==== MATERIAL SUPPLIED

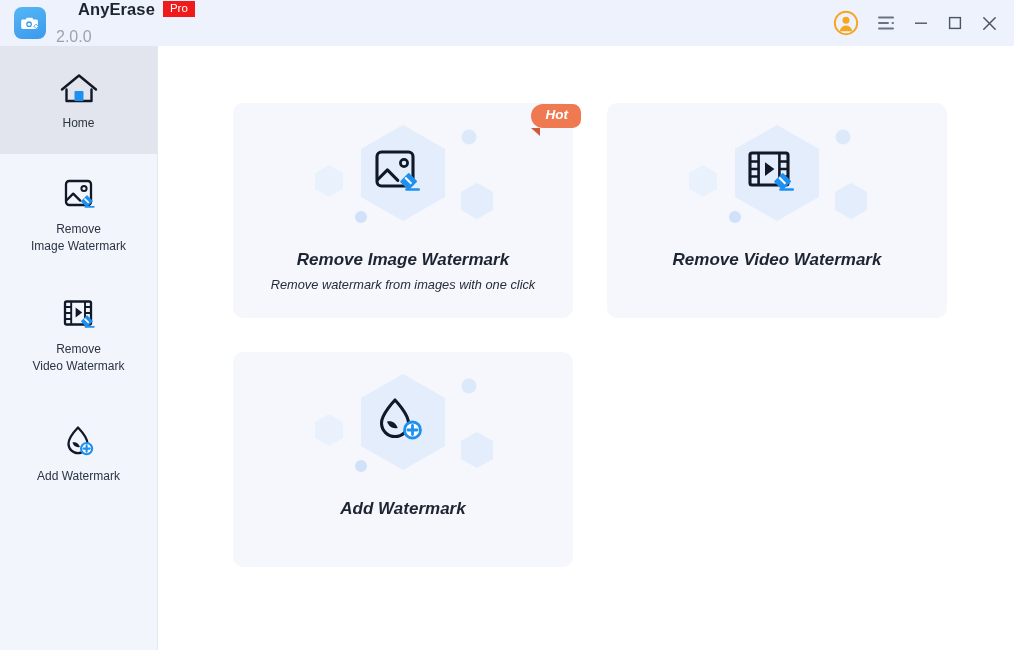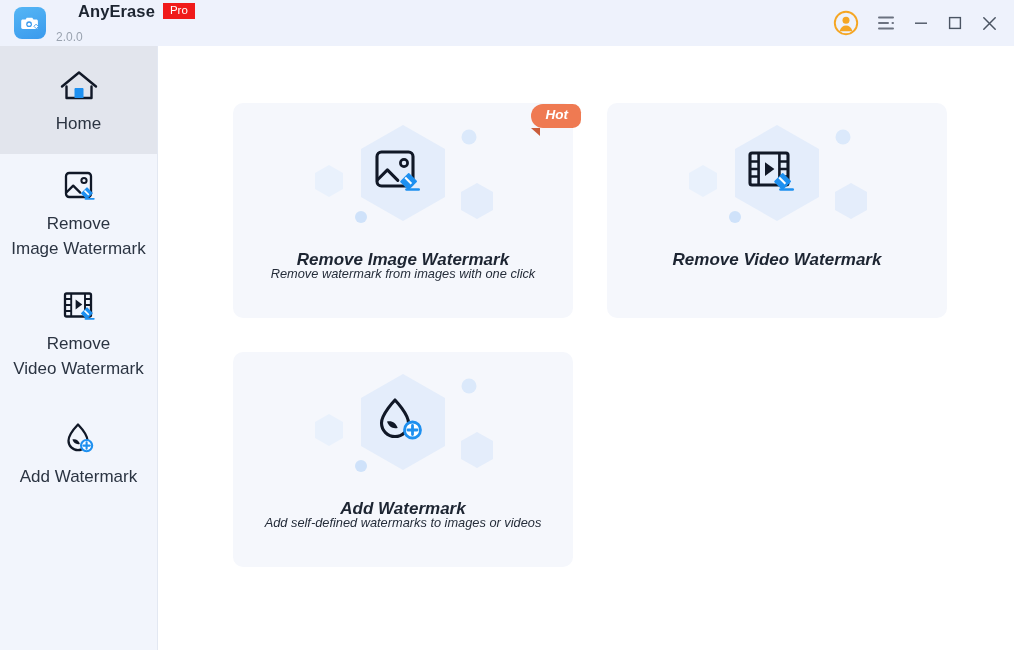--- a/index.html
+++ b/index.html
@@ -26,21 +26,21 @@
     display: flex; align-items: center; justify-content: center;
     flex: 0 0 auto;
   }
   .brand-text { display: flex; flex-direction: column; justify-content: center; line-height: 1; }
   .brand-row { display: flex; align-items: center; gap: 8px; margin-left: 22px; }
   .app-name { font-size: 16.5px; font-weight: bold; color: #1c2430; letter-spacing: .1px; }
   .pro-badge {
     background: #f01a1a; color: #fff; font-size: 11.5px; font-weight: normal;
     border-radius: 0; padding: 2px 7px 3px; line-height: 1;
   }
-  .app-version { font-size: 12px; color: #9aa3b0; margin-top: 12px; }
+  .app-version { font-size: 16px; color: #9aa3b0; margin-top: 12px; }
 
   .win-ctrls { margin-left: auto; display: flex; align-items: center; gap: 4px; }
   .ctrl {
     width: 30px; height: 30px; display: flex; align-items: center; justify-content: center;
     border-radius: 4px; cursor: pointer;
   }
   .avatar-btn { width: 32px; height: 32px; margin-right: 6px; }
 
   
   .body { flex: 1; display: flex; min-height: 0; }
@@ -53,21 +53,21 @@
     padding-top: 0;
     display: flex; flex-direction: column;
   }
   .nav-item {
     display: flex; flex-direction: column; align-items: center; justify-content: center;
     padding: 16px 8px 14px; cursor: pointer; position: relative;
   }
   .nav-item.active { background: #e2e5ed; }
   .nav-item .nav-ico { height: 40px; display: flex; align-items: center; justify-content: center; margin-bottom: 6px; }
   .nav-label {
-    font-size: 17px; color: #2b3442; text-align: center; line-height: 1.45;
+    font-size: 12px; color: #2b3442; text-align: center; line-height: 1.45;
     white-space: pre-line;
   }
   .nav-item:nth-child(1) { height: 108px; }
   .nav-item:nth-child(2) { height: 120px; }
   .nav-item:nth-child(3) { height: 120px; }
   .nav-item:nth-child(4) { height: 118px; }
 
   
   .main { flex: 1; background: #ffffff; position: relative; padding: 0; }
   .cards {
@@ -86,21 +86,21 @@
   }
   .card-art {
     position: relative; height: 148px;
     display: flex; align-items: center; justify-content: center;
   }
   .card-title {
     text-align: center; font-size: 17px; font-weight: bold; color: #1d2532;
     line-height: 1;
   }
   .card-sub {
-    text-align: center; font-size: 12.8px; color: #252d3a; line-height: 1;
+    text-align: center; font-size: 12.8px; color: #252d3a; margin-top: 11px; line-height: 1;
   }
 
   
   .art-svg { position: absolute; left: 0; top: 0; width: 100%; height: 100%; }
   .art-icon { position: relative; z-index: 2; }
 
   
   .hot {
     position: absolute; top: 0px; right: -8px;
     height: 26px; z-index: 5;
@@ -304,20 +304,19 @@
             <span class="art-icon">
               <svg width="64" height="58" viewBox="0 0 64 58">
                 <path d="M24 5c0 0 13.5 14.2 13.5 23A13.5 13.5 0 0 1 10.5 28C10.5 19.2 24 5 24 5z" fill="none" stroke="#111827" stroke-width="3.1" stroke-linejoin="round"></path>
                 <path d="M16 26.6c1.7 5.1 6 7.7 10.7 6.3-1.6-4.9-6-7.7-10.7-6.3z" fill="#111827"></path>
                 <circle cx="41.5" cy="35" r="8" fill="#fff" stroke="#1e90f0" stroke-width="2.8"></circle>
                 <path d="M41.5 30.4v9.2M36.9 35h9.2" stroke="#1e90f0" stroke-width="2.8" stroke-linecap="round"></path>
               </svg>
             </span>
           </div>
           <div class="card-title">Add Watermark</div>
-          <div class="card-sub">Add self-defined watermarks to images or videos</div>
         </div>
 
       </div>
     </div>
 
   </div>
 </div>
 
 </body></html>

========

Using the listing above, return word for word each line from the one that has "16.5px; font-weight: bold;" through the one that has "32px; height: 32px;", and no line outside that range.

WRITTEN RESPONSE:
   .app-name { font-size: 16.5px; font-weight: bold; color: #1c2430; letter-spacing: .1px; }
   .pro-badge {
     background: #f01a1a; color: #fff; font-size: 11.5px; font-weight: normal;
     border-radius: 0; padding: 2px 7px 3px; line-height: 1;
   }
-  .app-version { font-size: 12px; color: #9aa3b0; margin-top: 12px; }
+  .app-version { font-size: 16px; color: #9aa3b0; margin-top: 12px; }
 
   .win-ctrls { margin-left: auto; display: flex; align-items: center; gap: 4px; }
   .ctrl {
     width: 30px; height: 30px; display: flex; align-items: center; justify-content: center;
     border-radius: 4px; cursor: pointer;
   }
   .avatar-btn { width: 32px; height: 32px; margin-right: 6px; }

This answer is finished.